§ **Your objective**:
In this exercise, the entries below include pictures. Repeat exactly the lines from the line with "- Since input" to the line with "use pip3 instead.", including both, but without the pictures.

§ **Supplied data**:

# # # # #

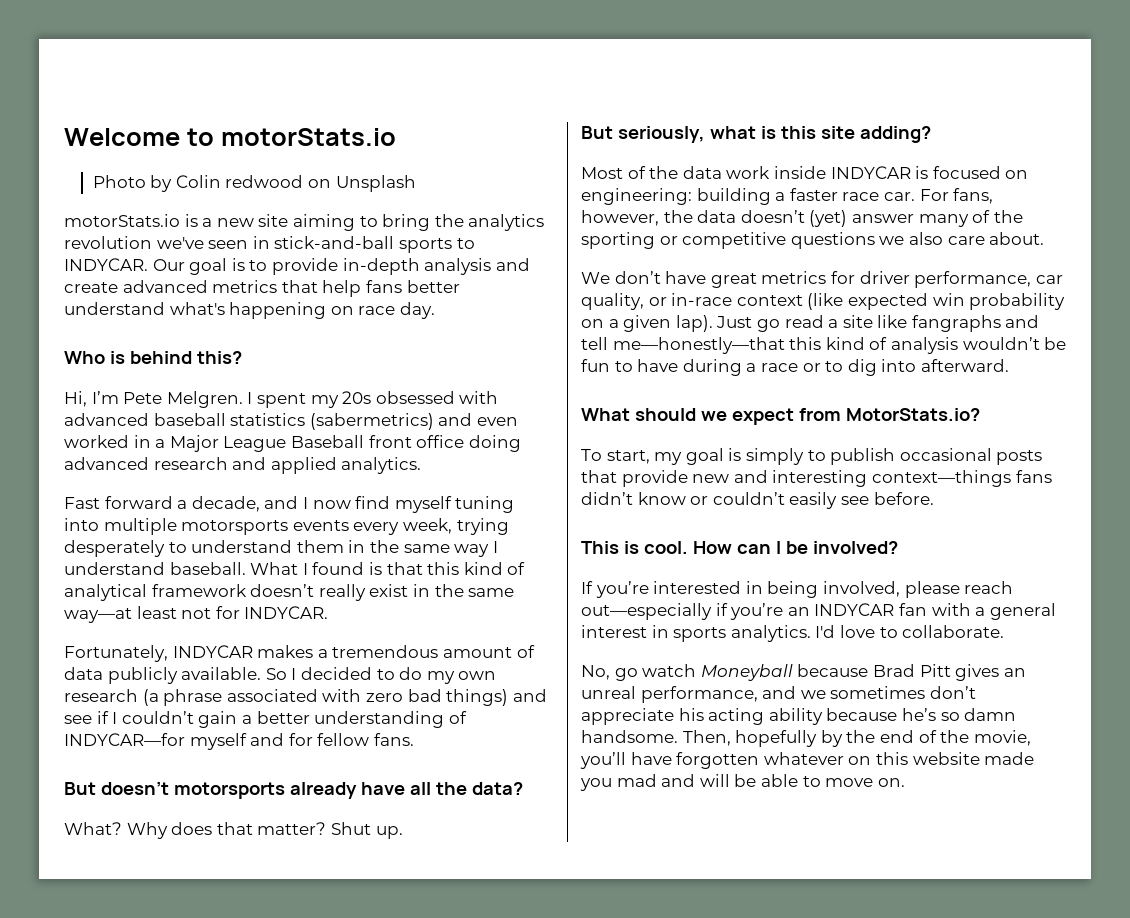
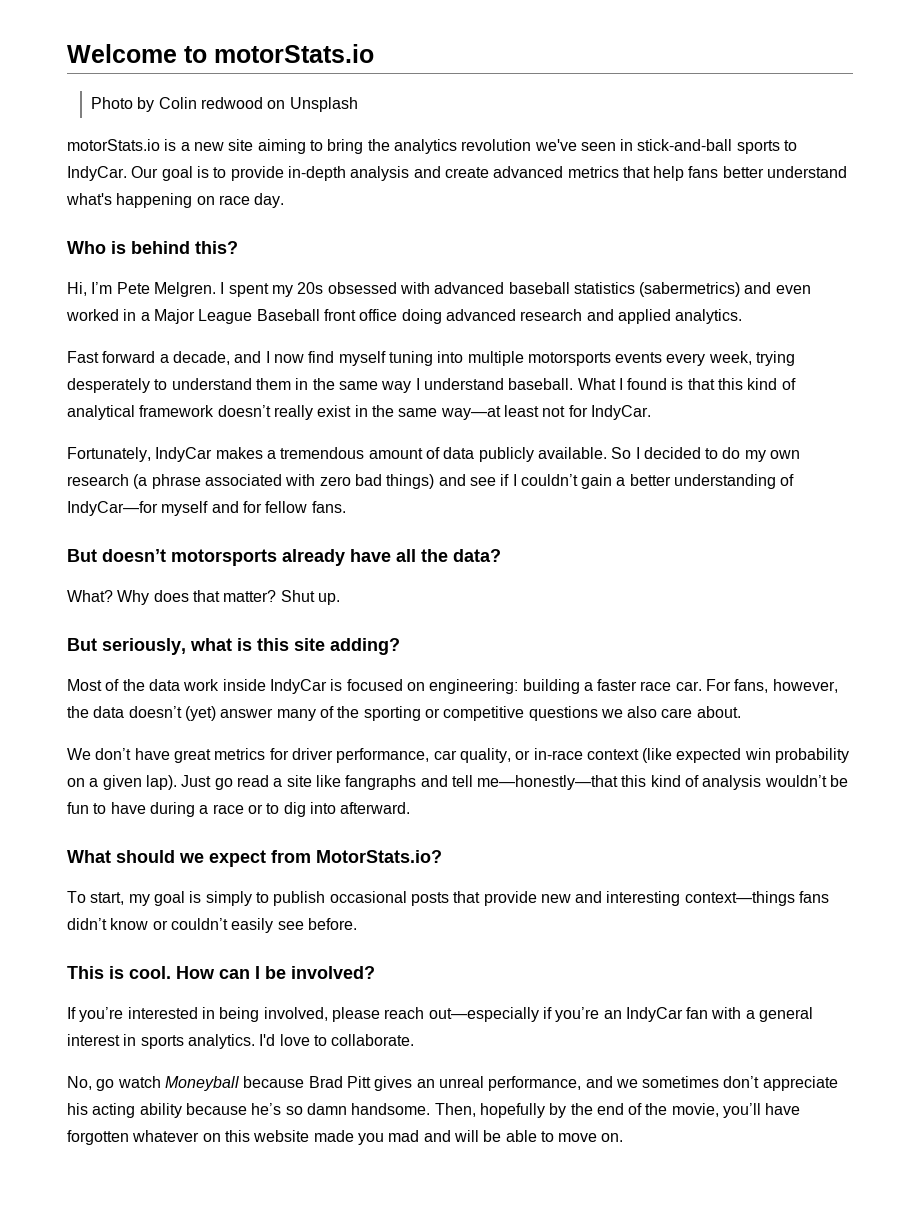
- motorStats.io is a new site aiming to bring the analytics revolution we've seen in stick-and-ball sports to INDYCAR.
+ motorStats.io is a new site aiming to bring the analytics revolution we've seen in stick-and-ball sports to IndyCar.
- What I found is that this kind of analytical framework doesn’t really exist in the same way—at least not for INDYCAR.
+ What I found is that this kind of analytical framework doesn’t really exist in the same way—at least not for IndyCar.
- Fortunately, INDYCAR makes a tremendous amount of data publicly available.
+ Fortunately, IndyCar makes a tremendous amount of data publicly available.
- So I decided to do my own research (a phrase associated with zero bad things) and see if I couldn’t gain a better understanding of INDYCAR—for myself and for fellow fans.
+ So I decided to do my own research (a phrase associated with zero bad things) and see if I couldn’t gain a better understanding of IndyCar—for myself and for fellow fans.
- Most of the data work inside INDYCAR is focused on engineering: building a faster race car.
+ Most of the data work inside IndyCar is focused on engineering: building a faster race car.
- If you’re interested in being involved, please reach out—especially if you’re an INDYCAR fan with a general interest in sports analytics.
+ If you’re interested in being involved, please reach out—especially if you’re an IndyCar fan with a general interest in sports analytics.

# # # # #

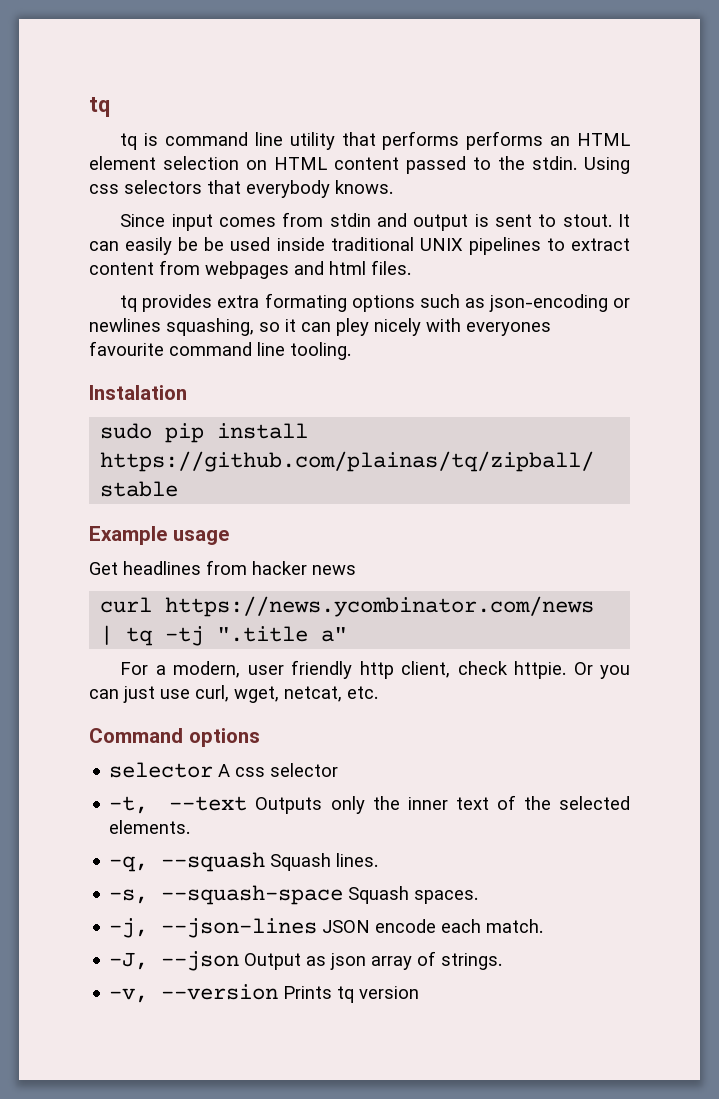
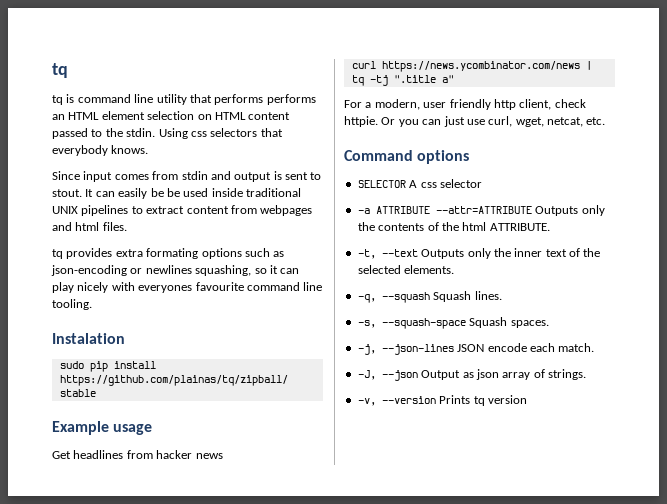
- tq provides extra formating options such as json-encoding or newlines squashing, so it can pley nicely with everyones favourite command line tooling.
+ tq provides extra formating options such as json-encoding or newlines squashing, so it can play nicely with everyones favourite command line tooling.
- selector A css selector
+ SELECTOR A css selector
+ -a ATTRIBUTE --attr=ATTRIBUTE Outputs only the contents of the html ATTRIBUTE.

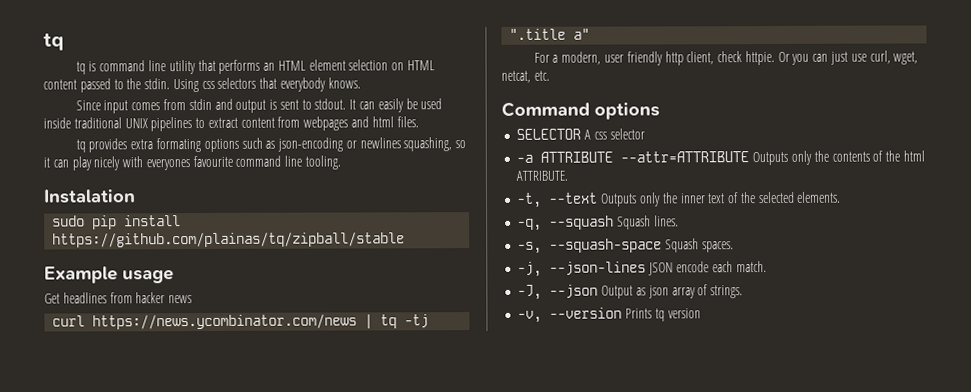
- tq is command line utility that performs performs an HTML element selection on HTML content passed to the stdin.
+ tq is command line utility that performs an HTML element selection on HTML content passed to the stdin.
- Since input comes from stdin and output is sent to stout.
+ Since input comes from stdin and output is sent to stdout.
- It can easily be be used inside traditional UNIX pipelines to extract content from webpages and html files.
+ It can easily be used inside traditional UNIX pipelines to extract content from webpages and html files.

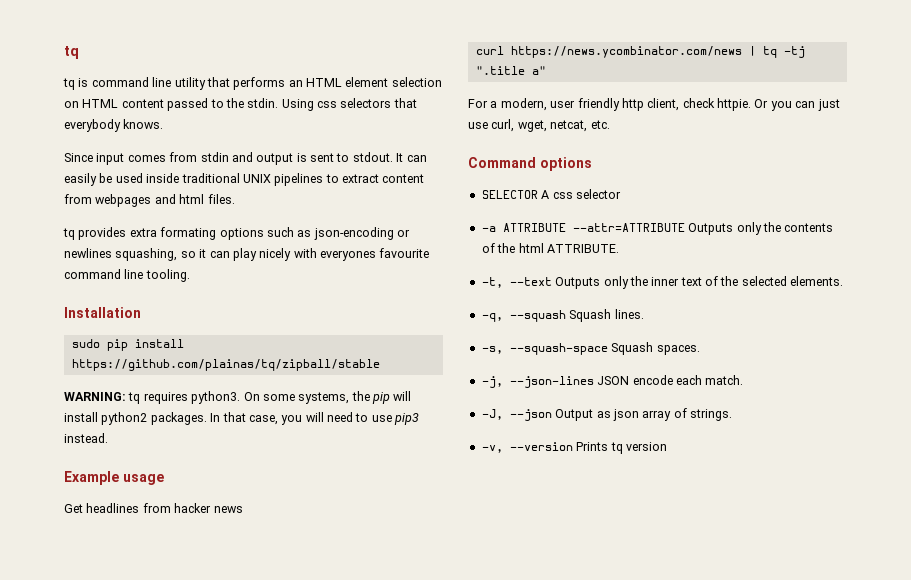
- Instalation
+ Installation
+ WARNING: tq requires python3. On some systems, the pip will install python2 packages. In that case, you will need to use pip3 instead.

# # # # #

§ **Answer below**:
- Since input comes from stdin and output is sent to stout.
+ Since input comes from stdin and output is sent to stdout.
- It can easily be be used inside traditional UNIX pipelines to extract content from webpages and html files.
+ It can easily be used inside traditional UNIX pipelines to extract content from webpages and html files.

- Instalation
+ Installation
+ WARNING: tq requires python3. On some systems, the pip will install python2 packages. In that case, you will need to use pip3 instead.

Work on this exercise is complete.